Please reproduce the listing verbatim, without its images.
__________
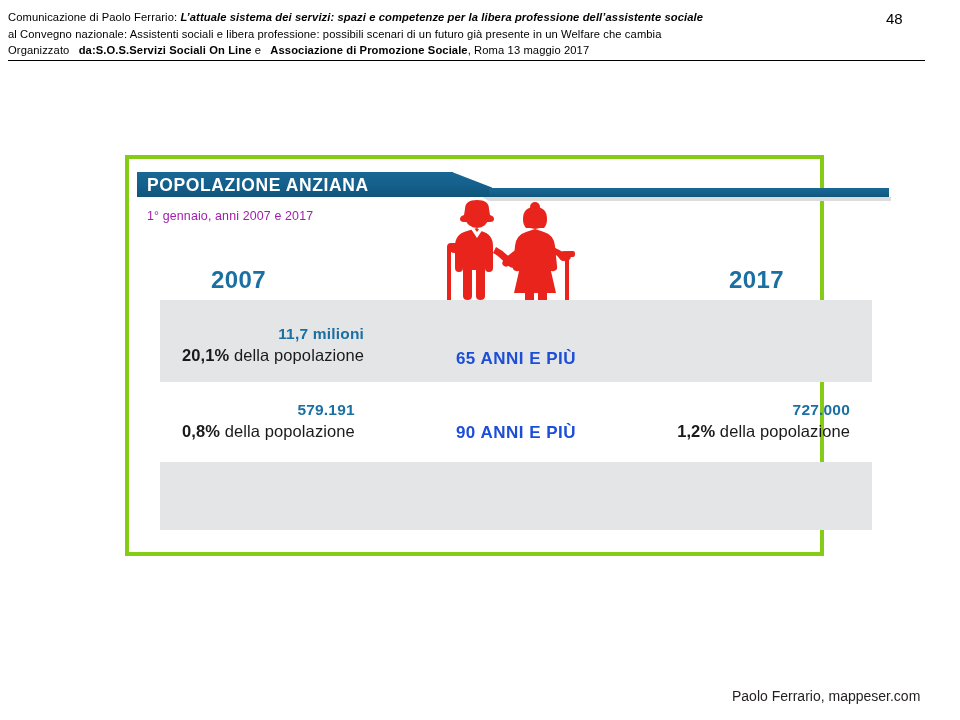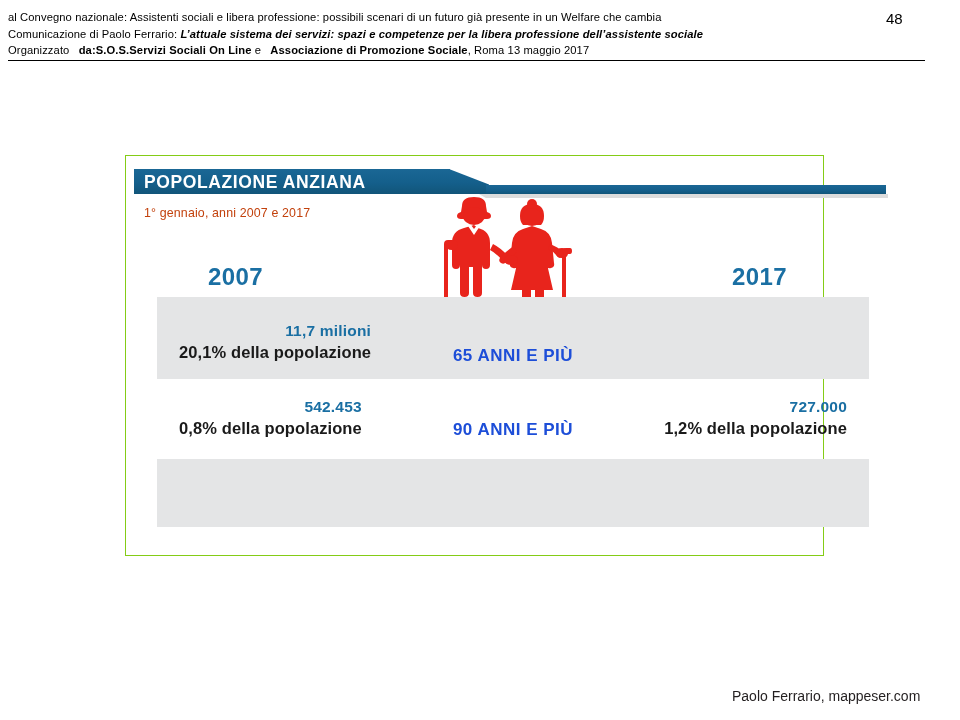--- a/index.html
+++ b/index.html
@@ -62,21 +62,21 @@
   }
 
   
   #infographic-card {
     position: absolute;
     left: 125px;
     top: 155px;
     width: 699px;
     height: 401px;
     background: #ffffff;
-    border: 1px solid #84cc16;
+    border: 4px solid #84cc16;
     box-sizing: border-box;
   }
 
   
   #card-header-bar {
     position: absolute;
     left: 0px;
     top: 13px;
     width: 768px;
     height: 32px;
@@ -134,21 +134,21 @@
     font-weight: bold;
     letter-spacing: 0.6px;
     color: #ffffff;
     white-space: nowrap;
   }
   #card-subtitle {
     position: absolute;
     left: 18px;
     top: 50px;
     font-size: 12.4px;
-    color: #c2410c;
+    color: #a21caf;
     letter-spacing: 0.15px;
     white-space: nowrap;
   }
 
   
   .year-label {
     position: absolute;
     top: 107px;
     font-size: 24px;
     font-weight: bold;
@@ -201,21 +201,21 @@
   }
   .cell-pct {
     font-size: 16.5px;
     font-weight: bold;
     color: #1a1a1a;
     letter-spacing: 0.1px;
     line-height: 23px;
     white-space: nowrap;
   }
   .cell-pct .pct-tail {
-    font-weight: bold;
+    font-weight: normal;
   }
   .center-label {
     position: absolute;
     top: 24px;
     width: 712px;
     text-align: center;
     font-size: 17px;
     font-weight: bold;
     color: #1d4ed8;
     letter-spacing: 0.5px;
@@ -239,22 +239,22 @@
     font-size: 14px;
     color: #231f20;
     white-space: nowrap;
   }
 </style>
 </head>
 <body>
 
 <div id="slide-header">
   <div id="header-text-block">
+    <div class="ln"><span>Comunicazione di Paolo Ferrario: </span><span class="hdr-italic-bold">L’attuale sistema dei servizi: spazi e competenze per la libera professione dell’assistente sociale</span></div>
     <div class="ln">al Convegno nazionale: Assistenti sociali e libera professione: possibili scenari di un futuro già presente in un Welfare che cambia</div>
-    <div class="ln"><span>Comunicazione di Paolo Ferrario: </span><span class="hdr-italic-bold">L’attuale sistema dei servizi: spazi e competenze per la libera professione dell’assistente sociale</span></div>
     <div class="ln"><span>Organizzato </span><span class="hdr-bold">da:S.O.S.Servizi Sociali On Line</span><span> e </span><span class="hdr-bold">Associazione di Promozione Sociale</span><span>, Roma 13 maggio 2017</span></div>
   </div>
   <div id="page-number">48</div>
   <div id="header-rule"></div>
 </div>
 
 <div id="infographic-card">
 
   <div id="card-header-bar">
     <div id="header-bar-shadow-a"></div>
@@ -353,21 +353,21 @@
   <div class="data-row" id="row-65">
     <div class="cell-left">
       <div class="cell-num">11,7 milioni</div>
       <div class="cell-pct"><span>20,1%</span><span class="pct-tail"> della popolazione</span></div>
     </div>
     <div class="center-label" id="label-65">65 ANNI E PIÙ</div>
   </div>
 
   <div class="data-row" id="row-90">
     <div class="cell-left">
-      <div class="cell-num">542.453</div>
+      <div class="cell-num">579.191</div>
       <div class="cell-pct"><span>0,8%</span><span class="pct-tail"> della popolazione</span></div>
     </div>
     <div class="center-label">90 ANNI E PIÙ</div>
     <div class="cell-right">
       <div class="cell-num">727.000</div>
       <div class="cell-pct"><span>1,2%</span><span class="pct-tail"> della popolazione</span></div>
     </div>
   </div>
 
 

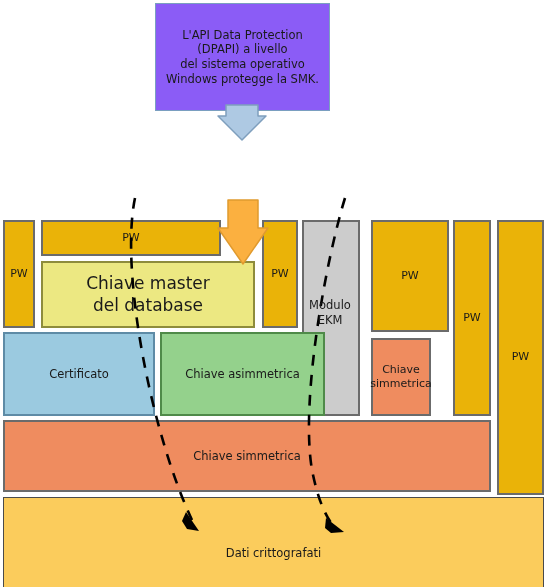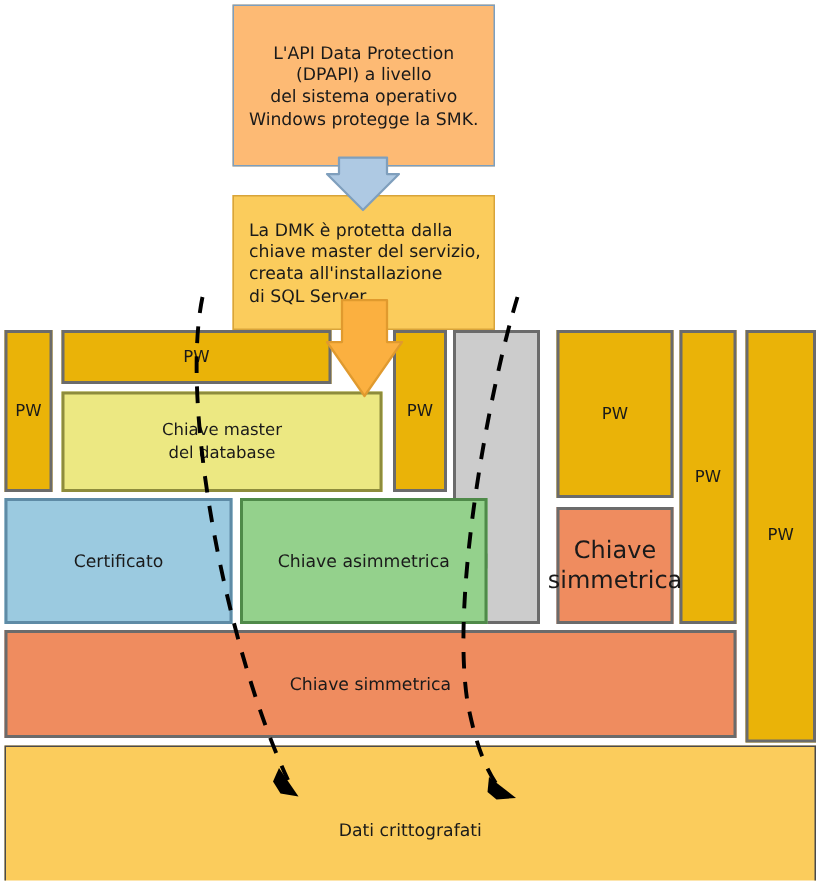--- a/index.html
+++ b/index.html
@@ -31,21 +31,21 @@
     color: #1a1a1a;
     line-height: 1.28;
   }
   .box .txt {
     display: block;
     white-space: pre-line;
   }
   
   .dpapi {
     left: 155px; top: 3px; width: 175px; height: 108px;
-    background: #fdba74;
+    background: #8b5cf6;
     border-color: #7a9fc0;
     font-size: 11.5px;
   }
   .dmk {
     left: 155px; top: 130px; width: 175px; height: 90px;
     background: #fbcc5c;
     border-color: #d8a43a;
     font-size: 11.5px;
     justify-content: flex-start;
     padding-left: 10px;
@@ -60,39 +60,39 @@
   .pw2 { left: 41px;  top: 220px; width: 180px; height: 36px;  }
   .pw3 { left: 262px; top: 220px; width: 36px;  height: 108px; }
   .pw4 { left: 371px; top: 220px; width: 78px;  height: 112px; }
   .pw5 { left: 453px; top: 220px; width: 38px;  height: 196px; }
   .pw6 { left: 497px; top: 220px; width: 47px;  height: 275px; }
 
   .dbmk {
     left: 41px; top: 261px; width: 214px; height: 67px;
     background: #ece882;
     border: 2px solid #8e8c3c;
-    font-size: 11px;
+    font-size: 17px;
   }
   .cert {
     left: 3px; top: 332px; width: 152px; height: 84px;
     background: #9bcae0;
     border: 2px solid #5e8ba6;
     font-size: 11.5px;
   }
   .asym {
     left: 160px; top: 332px; width: 165px; height: 84px;
     background: #94d18c;
     border: 2px solid #4f8a49;
     font-size: 11.5px;
   }
   .symkey-right {
-    left: 371px; top: 338px; width: 78px; height: 78px;
+    left: 371px; top: 338px; width: 60px; height: 78px;
     background: #ef8c5f;
     border: 2px solid #6b6b6b;
-    font-size: 16px;
+    font-size: 11px;
   }
   .symkey-wide {
     left: 3px; top: 420px; width: 488px; height: 72px;
     background: #ef8c5f;
     border: 2px solid #6b6b6b;
     font-size: 11.5px;
   }
   .data {
     left: 3px; top: 497px; width: 541px; height: 112px;
     background: #fbcc5c;
@@ -126,26 +126,20 @@
 
 <div id="stage">
 
   <div class="box dpapi">
     <span class="txt">L'API Data Protection
 (DPAPI) a livello
 del sistema operativo
 Windows protegge la SMK.</span>
   </div>
 
-  <div class="box dmk">
-    <span class="txt">La DMK è protetta dalla
-chiave master del servizio,
-creata all'installazione
-di SQL Server.</span>
-  </div>
 
   <div class="box pw pw1">
     <span class="txt">PW</span>
   </div>
   <div class="box pw pw2">
     <span class="txt">PW</span>
   </div>
   <div class="box pw pw3">
     <span class="txt">PW</span>
   </div>
@@ -157,20 +151,22 @@
   </div>
   <div class="box pw pw6">
     <span class="txt">PW</span>
   </div>
 
   <div class="ekm-wrap">
     <svg width="66" height="196" viewBox="0 0 66 196">
       <path d="M1,1 L57,1 L57,195 L1,195 L1,158 L-0,158 L22,158 L22,150 L1,150 Z" fill="#cccccc" stroke="#6b6b6b" stroke-width="2" stroke-linejoin="miter"></path>
       <path d="M1,1 L57,1 L57,195 L1,195 L1,158 L22,158 L22,150 L1,150 Z" fill="#cccccc" stroke="#6b6b6b" stroke-width="2"></path>
     </svg>
+    <span class="ekm-label">Modulo
+EKM</span>
   </div>
 
   <div class="box dbmk">
     <span class="txt">Chiave master
 del database</span>
   </div>
 
   <div class="box cert">
     <span class="txt">Certificato</span>
   </div>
__________
> Solution to the problem:
--- a/index.html
+++ b/index.html
@@ -62,21 +62,21 @@
   }
 
   
   #infographic-card {
     position: absolute;
     left: 125px;
     top: 155px;
     width: 699px;
     height: 401px;
     background: #ffffff;
-    border: 1px solid #84cc16;
+    border: 4px solid #84cc16;
     box-sizing: border-box;
   }
 
   
   #card-header-bar {
     position: absolute;
     left: 0px;
     top: 13px;
     width: 768px;
     height: 32px;
@@ -134,21 +134,21 @@
     font-weight: bold;
     letter-spacing: 0.6px;
     color: #ffffff;
     white-space: nowrap;
   }
   #card-subtitle {
     position: absolute;
     left: 18px;
     top: 50px;
     font-size: 12.4px;
-    color: #c2410c;
+    color: #a21caf;
     letter-spacing: 0.15px;
     white-space: nowrap;
   }
 
   
   .year-label {
     position: absolute;
     top: 107px;
     font-size: 24px;
     font-weight: bold;
@@ -201,21 +201,21 @@
   }
   .cell-pct {
     font-size: 16.5px;
     font-weight: bold;
     color: #1a1a1a;
     letter-spacing: 0.1px;
     line-height: 23px;
     white-space: nowrap;
   }
   .cell-pct .pct-tail {
-    font-weight: bold;
+    font-weight: normal;
   }
   .center-label {
     position: absolute;
     top: 24px;
     width: 712px;
     text-align: center;
     font-size: 17px;
     font-weight: bold;
     color: #1d4ed8;
     letter-spacing: 0.5px;
@@ -239,22 +239,22 @@
     font-size: 14px;
     color: #231f20;
     white-space: nowrap;
   }
 </style>
 </head>
 <body>
 
 <div id="slide-header">
   <div id="header-text-block">
+    <div class="ln"><span>Comunicazione di Paolo Ferrario: </span><span class="hdr-italic-bold">L’attuale sistema dei servizi: spazi e competenze per la libera professione dell’assistente sociale</span></div>
     <div class="ln">al Convegno nazionale: Assistenti sociali e libera professione: possibili scenari di un futuro già presente in un Welfare che cambia</div>
-    <div class="ln"><span>Comunicazione di Paolo Ferrario: </span><span class="hdr-italic-bold">L’attuale sistema dei servizi: spazi e competenze per la libera professione dell’assistente sociale</span></div>
     <div class="ln"><span>Organizzato </span><span class="hdr-bold">da:S.O.S.Servizi Sociali On Line</span><span> e </span><span class="hdr-bold">Associazione di Promozione Sociale</span><span>, Roma 13 maggio 2017</span></div>
   </div>
   <div id="page-number">48</div>
   <div id="header-rule"></div>
 </div>
 
 <div id="infographic-card">
 
   <div id="card-header-bar">
     <div id="header-bar-shadow-a"></div>
@@ -353,21 +353,21 @@
   <div class="data-row" id="row-65">
     <div class="cell-left">
       <div class="cell-num">11,7 milioni</div>
       <div class="cell-pct"><span>20,1%</span><span class="pct-tail"> della popolazione</span></div>
     </div>
     <div class="center-label" id="label-65">65 ANNI E PIÙ</div>
   </div>
 
   <div class="data-row" id="row-90">
     <div class="cell-left">
-      <div class="cell-num">542.453</div>
+      <div class="cell-num">579.191</div>
       <div class="cell-pct"><span>0,8%</span><span class="pct-tail"> della popolazione</span></div>
     </div>
     <div class="center-label">90 ANNI E PIÙ</div>
     <div class="cell-right">
       <div class="cell-num">727.000</div>
       <div class="cell-pct"><span>1,2%</span><span class="pct-tail"> della popolazione</span></div>
     </div>
   </div>
 
 

--- a/index.html
+++ b/index.html
@@ -31,21 +31,21 @@
     color: #1a1a1a;
     line-height: 1.28;
   }
   .box .txt {
     display: block;
     white-space: pre-line;
   }
   
   .dpapi {
     left: 155px; top: 3px; width: 175px; height: 108px;
-    background: #fdba74;
+    background: #8b5cf6;
     border-color: #7a9fc0;
     font-size: 11.5px;
   }
   .dmk {
     left: 155px; top: 130px; width: 175px; height: 90px;
     background: #fbcc5c;
     border-color: #d8a43a;
     font-size: 11.5px;
     justify-content: flex-start;
     padding-left: 10px;
@@ -60,39 +60,39 @@
   .pw2 { left: 41px;  top: 220px; width: 180px; height: 36px;  }
   .pw3 { left: 262px; top: 220px; width: 36px;  height: 108px; }
   .pw4 { left: 371px; top: 220px; width: 78px;  height: 112px; }
   .pw5 { left: 453px; top: 220px; width: 38px;  height: 196px; }
   .pw6 { left: 497px; top: 220px; width: 47px;  height: 275px; }
 
   .dbmk {
     left: 41px; top: 261px; width: 214px; height: 67px;
     background: #ece882;
     border: 2px solid #8e8c3c;
-    font-size: 11px;
+    font-size: 17px;
   }
   .cert {
     left: 3px; top: 332px; width: 152px; height: 84px;
     background: #9bcae0;
     border: 2px solid #5e8ba6;
     font-size: 11.5px;
   }
   .asym {
     left: 160px; top: 332px; width: 165px; height: 84px;
     background: #94d18c;
     border: 2px solid #4f8a49;
     font-size: 11.5px;
   }
   .symkey-right {
-    left: 371px; top: 338px; width: 78px; height: 78px;
+    left: 371px; top: 338px; width: 60px; height: 78px;
     background: #ef8c5f;
     border: 2px solid #6b6b6b;
-    font-size: 16px;
+    font-size: 11px;
   }
   .symkey-wide {
     left: 3px; top: 420px; width: 488px; height: 72px;
     background: #ef8c5f;
     border: 2px solid #6b6b6b;
     font-size: 11.5px;
   }
   .data {
     left: 3px; top: 497px; width: 541px; height: 112px;
     background: #fbcc5c;
@@ -126,26 +126,20 @@
 
 <div id="stage">
 
   <div class="box dpapi">
     <span class="txt">L'API Data Protection
 (DPAPI) a livello
 del sistema operativo
 Windows protegge la SMK.</span>
   </div>
 
-  <div class="box dmk">
-    <span class="txt">La DMK è protetta dalla
-chiave master del servizio,
-creata all'installazione
-di SQL Server.</span>
-  </div>
 
   <div class="box pw pw1">
     <span class="txt">PW</span>
   </div>
   <div class="box pw pw2">
     <span class="txt">PW</span>
   </div>
   <div class="box pw pw3">
     <span class="txt">PW</span>
   </div>
@@ -157,20 +151,22 @@
   </div>
   <div class="box pw pw6">
     <span class="txt">PW</span>
   </div>
 
   <div class="ekm-wrap">
     <svg width="66" height="196" viewBox="0 0 66 196">
       <path d="M1,1 L57,1 L57,195 L1,195 L1,158 L-0,158 L22,158 L22,150 L1,150 Z" fill="#cccccc" stroke="#6b6b6b" stroke-width="2" stroke-linejoin="miter"></path>
       <path d="M1,1 L57,1 L57,195 L1,195 L1,158 L22,158 L22,150 L1,150 Z" fill="#cccccc" stroke="#6b6b6b" stroke-width="2"></path>
     </svg>
+    <span class="ekm-label">Modulo
+EKM</span>
   </div>
 
   <div class="box dbmk">
     <span class="txt">Chiave master
 del database</span>
   </div>
 
   <div class="box cert">
     <span class="txt">Certificato</span>
   </div>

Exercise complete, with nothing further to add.